Ketiga hal itu merupakan arah untuk menjadikan belanja pegawai sebagai kunci keberhasilan reformasi fiskal yang dioptimalkan guna mendukung penyediaan layanan publik.
Pada dasarnya, belanja pegawai merupakan bagian dari belanja pemerintah pusat. Dalam hal ini, belanja pemerintah pusat pada 2027 akan diarahkan pada belanja yang berkualitas untuk memastikan keberlanjutan pembangunan dan meningkatkan kesejahteraan.

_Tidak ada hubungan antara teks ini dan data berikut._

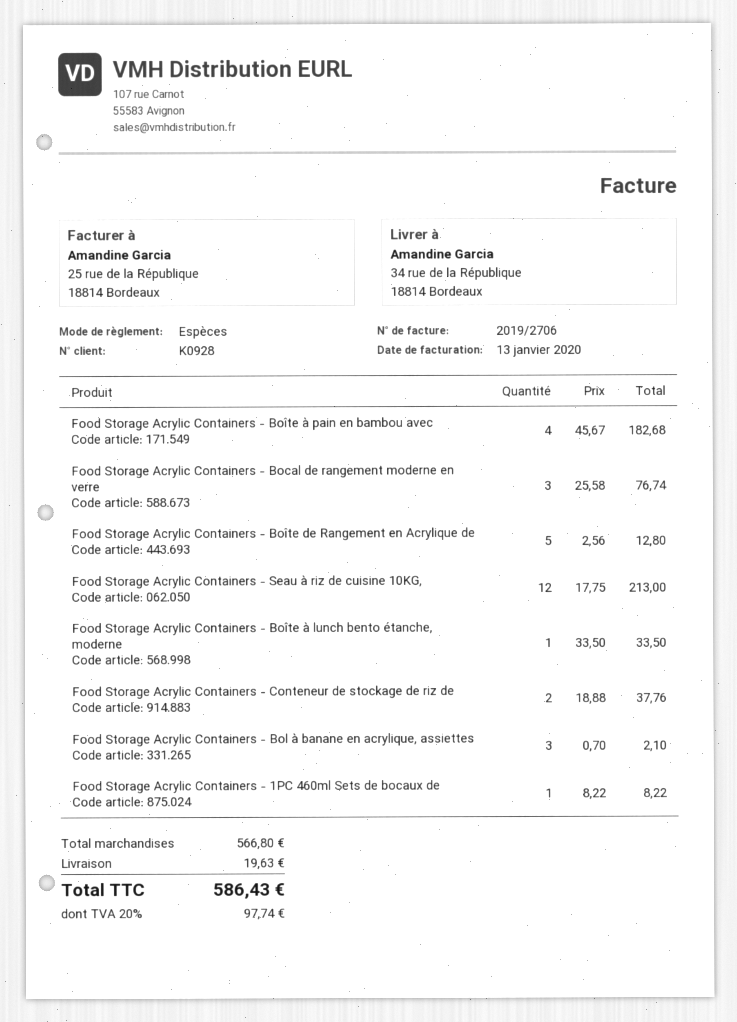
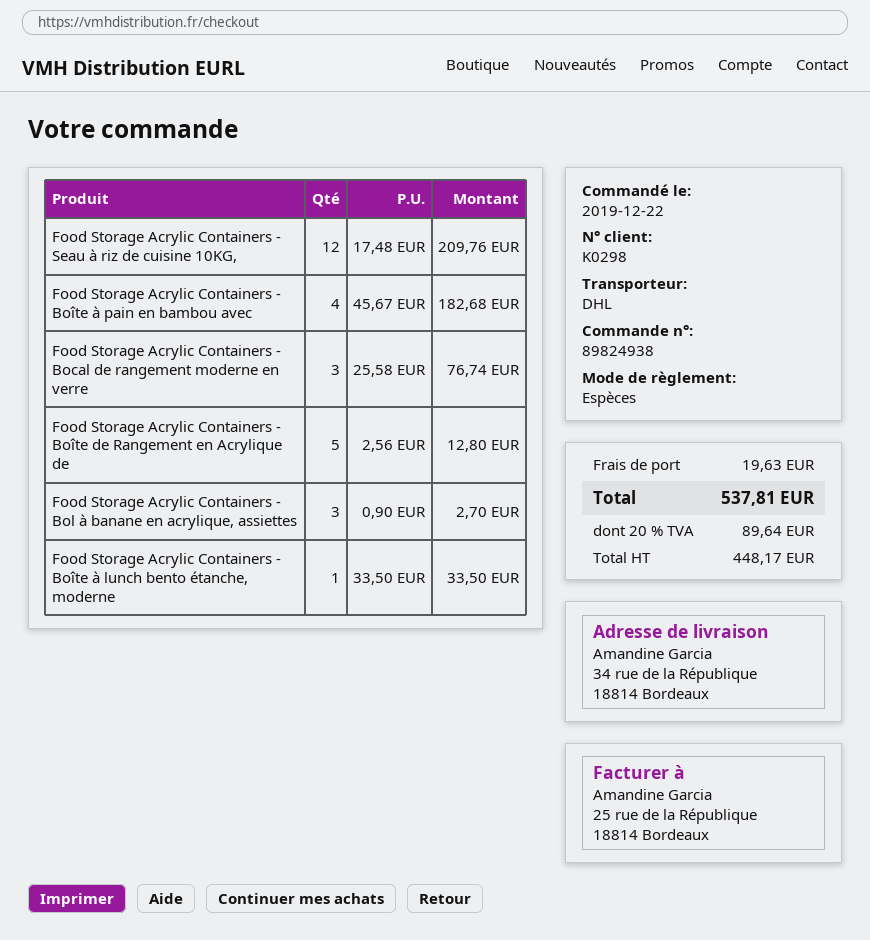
customer number: K0928 -> K0298
Food Storage Acrylic Containers - Seau à riz de cuisine 10KG,: 12 x 17.75 = 213.00 -> 12 x 17.48 = 209.76
Food Storage Acrylic Containers - Conteneur de stockage de riz de: 2 x 18.88 = 37.76 -> none
Food Storage Acrylic Containers - Bol à banane en acrylique, assiettes: 3 x 0.70 = 2.10 -> 3 x 0.90 = 2.70
Food Storage Acrylic Containers - 1PC 460ml Sets de bocaux de: 1 x 8.22 = 8.22 -> none
tax: 20% = 97.74 -> 20% = 89.64
total: 586.43 -> 537.81

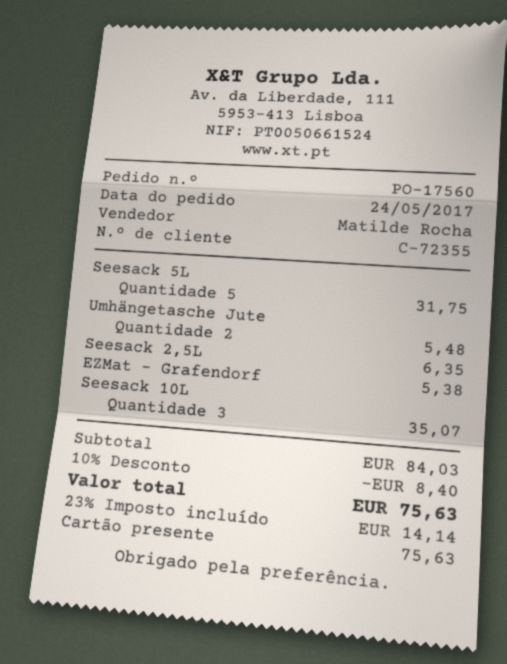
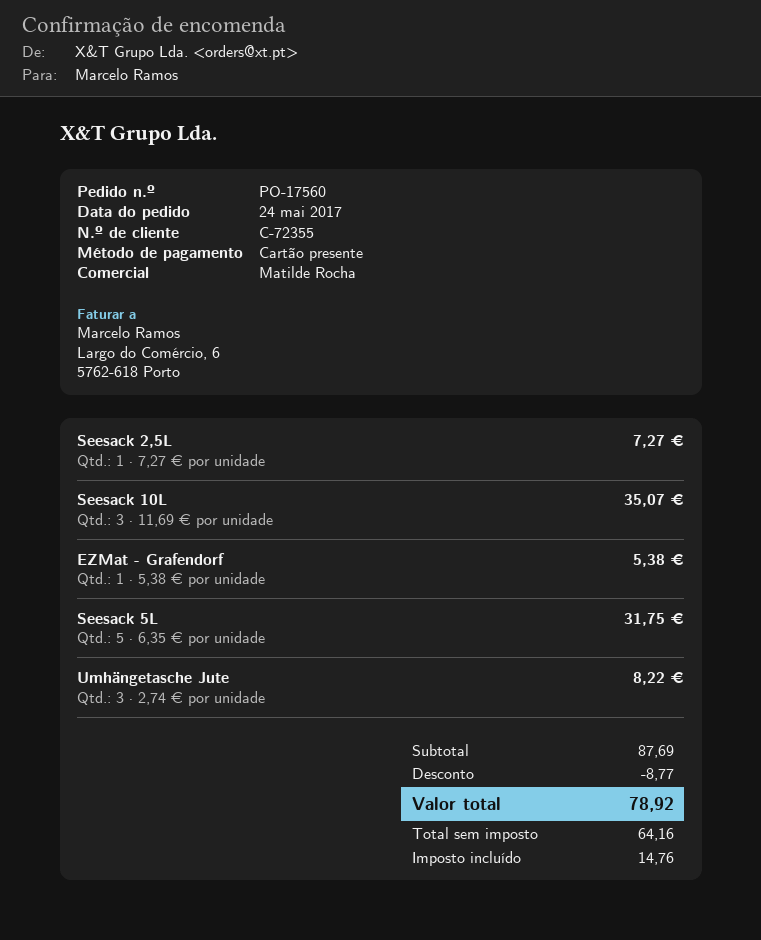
Umhängetasche Jute: 2 for 5.48 -> 3 for 8.22
Seesack 2,5L: 1 for 6.35 -> 1 for 7.27
subtotal: 84.03 -> 87.69
discount: 8.40 -> 8.77
tax: 14.14 -> 14.76
total: 75.63 -> 78.92

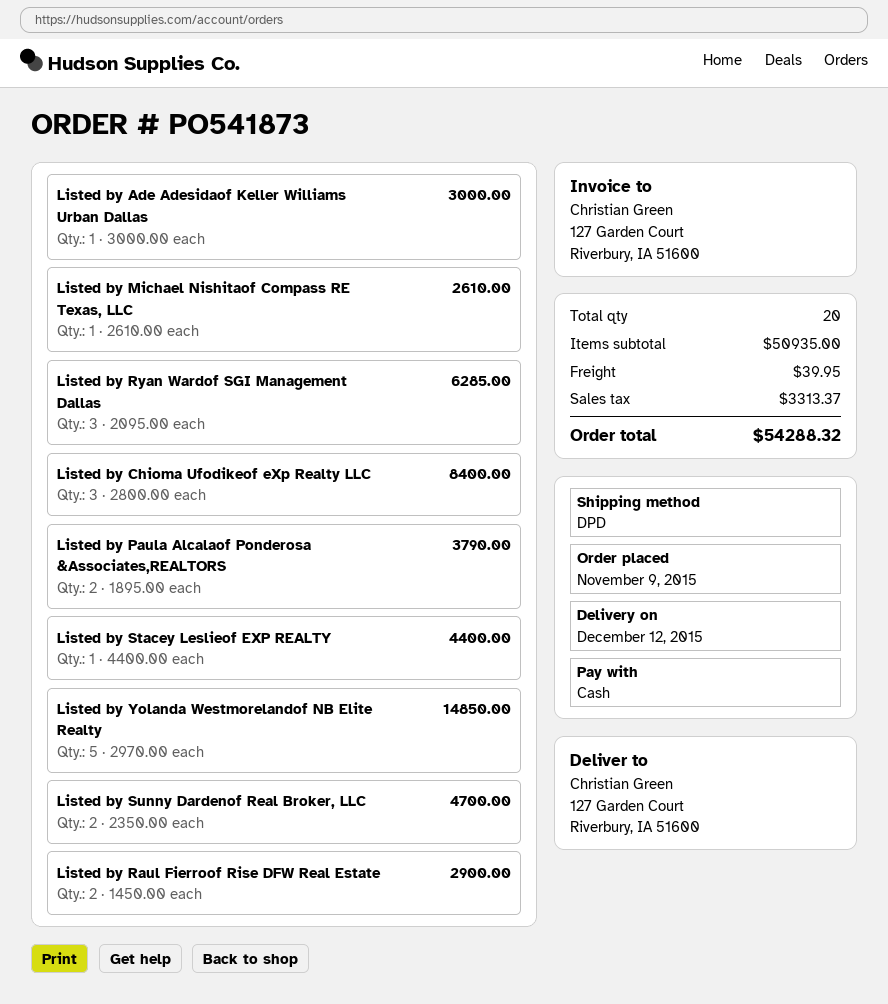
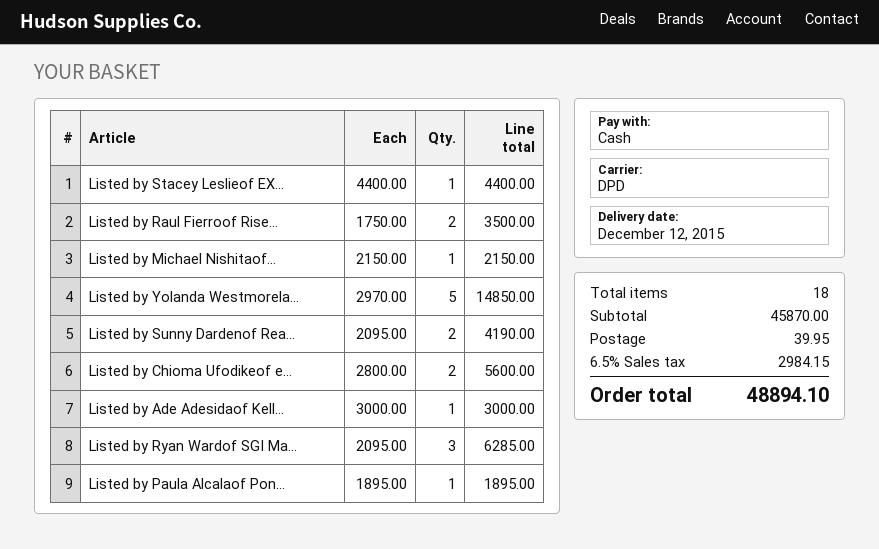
Listed by Michael Nishitaof Compass RE Texas, LLC: 1 x 2610.00 = 2610.00 -> 1 x 2150.00 = 2150.00
Listed by Chioma Ufodikeof eXp Realty LLC: 3 x 2800.00 = 8400.00 -> 2 x 2800.00 = 5600.00
Listed by Paula Alcalaof Ponderosa &Associates,REALTORS: 2 x 1895.00 = 3790.00 -> 1 x 1895.00 = 1895.00
Listed by Sunny Dardenof Real Broker, LLC: 2 x 2350.00 = 4700.00 -> 2 x 2095.00 = 4190.00
Listed by Raul Fierroof Rise DFW Real Estate: 2 x 1450.00 = 2900.00 -> 2 x 1750.00 = 3500.00
total quantity: 20 -> 18
subtotal: 50935.00 -> 45870.00
tax: 3313.37 -> 2984.15
total: 54288.32 -> 48894.10

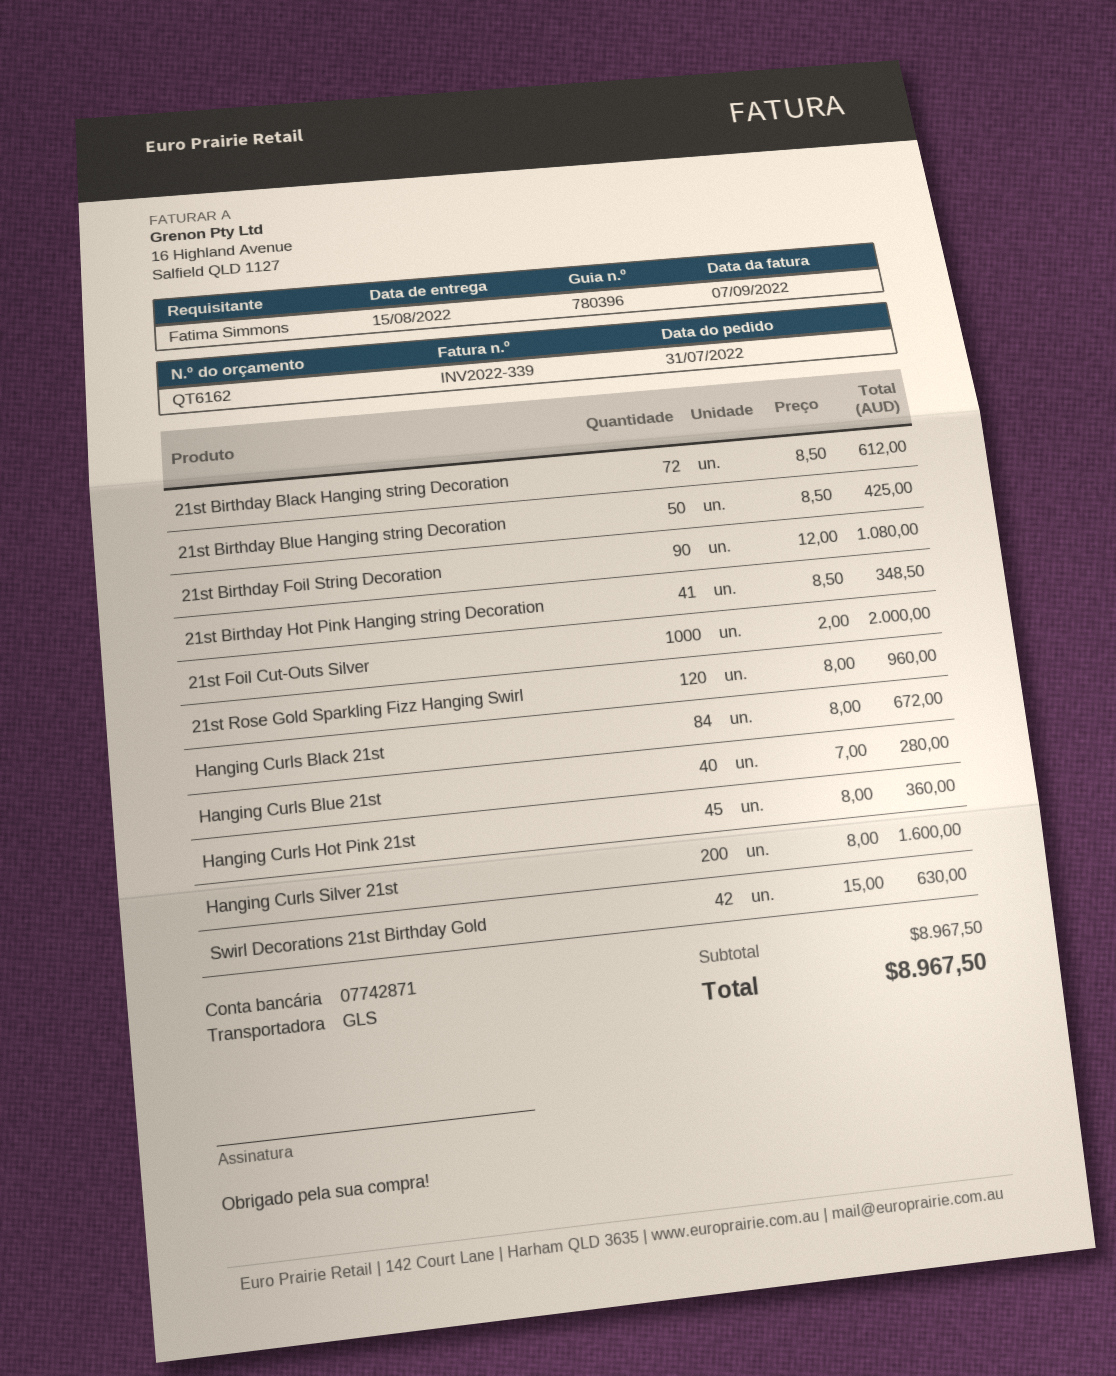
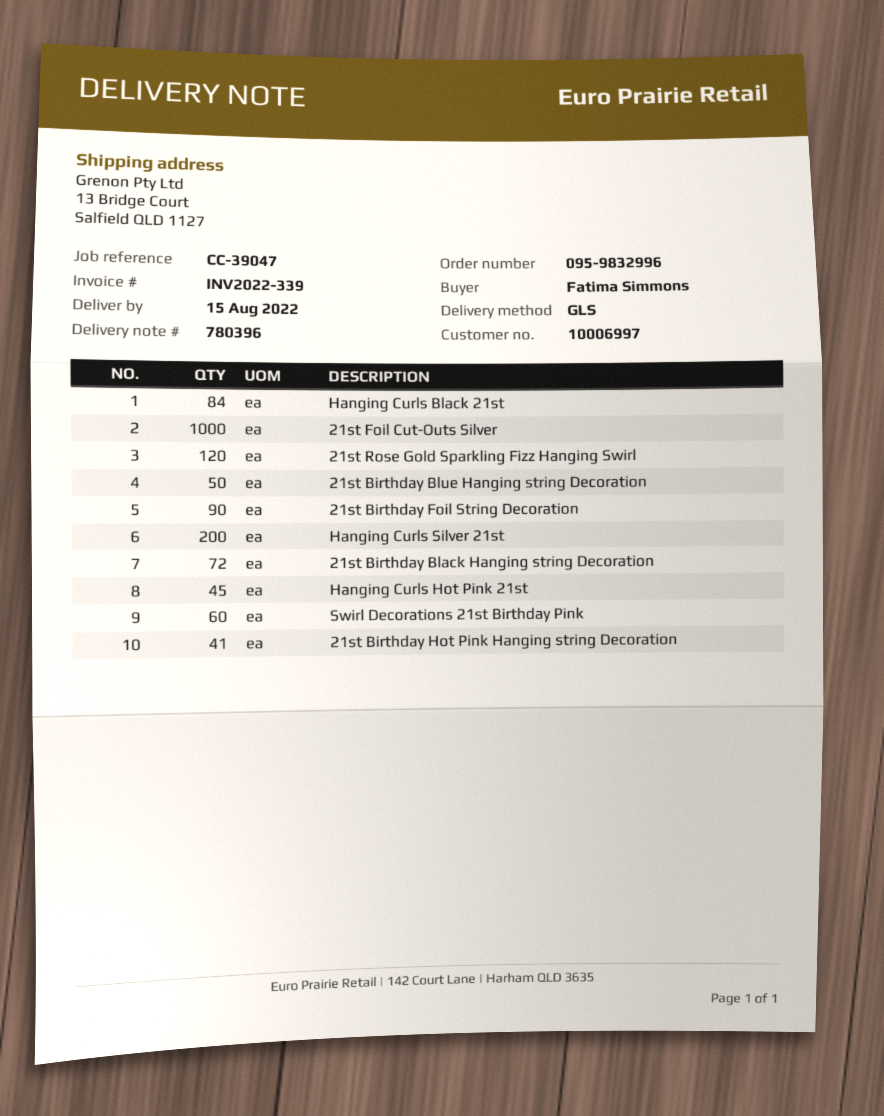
Hanging Curls Blue 21st: 40 -> none
Swirl Decorations 21st Birthday Gold: 42 -> none
Swirl Decorations 21st Birthday Pink: none -> 60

Beberapa strategi yang akan dilakukan pemerintah antara lain:
- Belanja Pegawai dioptimalkan dengan melanjutkan reformasi birokrasi melalui digitalisasi birokrasi, menjaga kesejahteraan ASN/TNI/Polri, serta reformasi sistem Pensiun dan Tunjangan Hari Tua (THT).
- Belanja Barang didorong lebih efisien dan efektif dengan pemanfaatan teknologi informasi dalam rangka efisiensi. Selain itu, dilakukan penghematan belanja operasional dan perjalanan dinas, serta memprioritaskan penggunaan produk dalam negeri/Tingkat Komponen Dalam Negeri (TKDN).
- Belanja Modal diarahkan sebagai investasi publik untuk mendukung program prioritas nasional (PKPN) antara lain ketahanan pangan dan energi, infrastruktur sosial, dan transformasi digital secara nasional.
- Belanja Subsidi dan Bansos diperkuat melalui pemanfaatan DTSEN agar lebih tepat sasaran dan mengembangkan program bansos yang adaptif.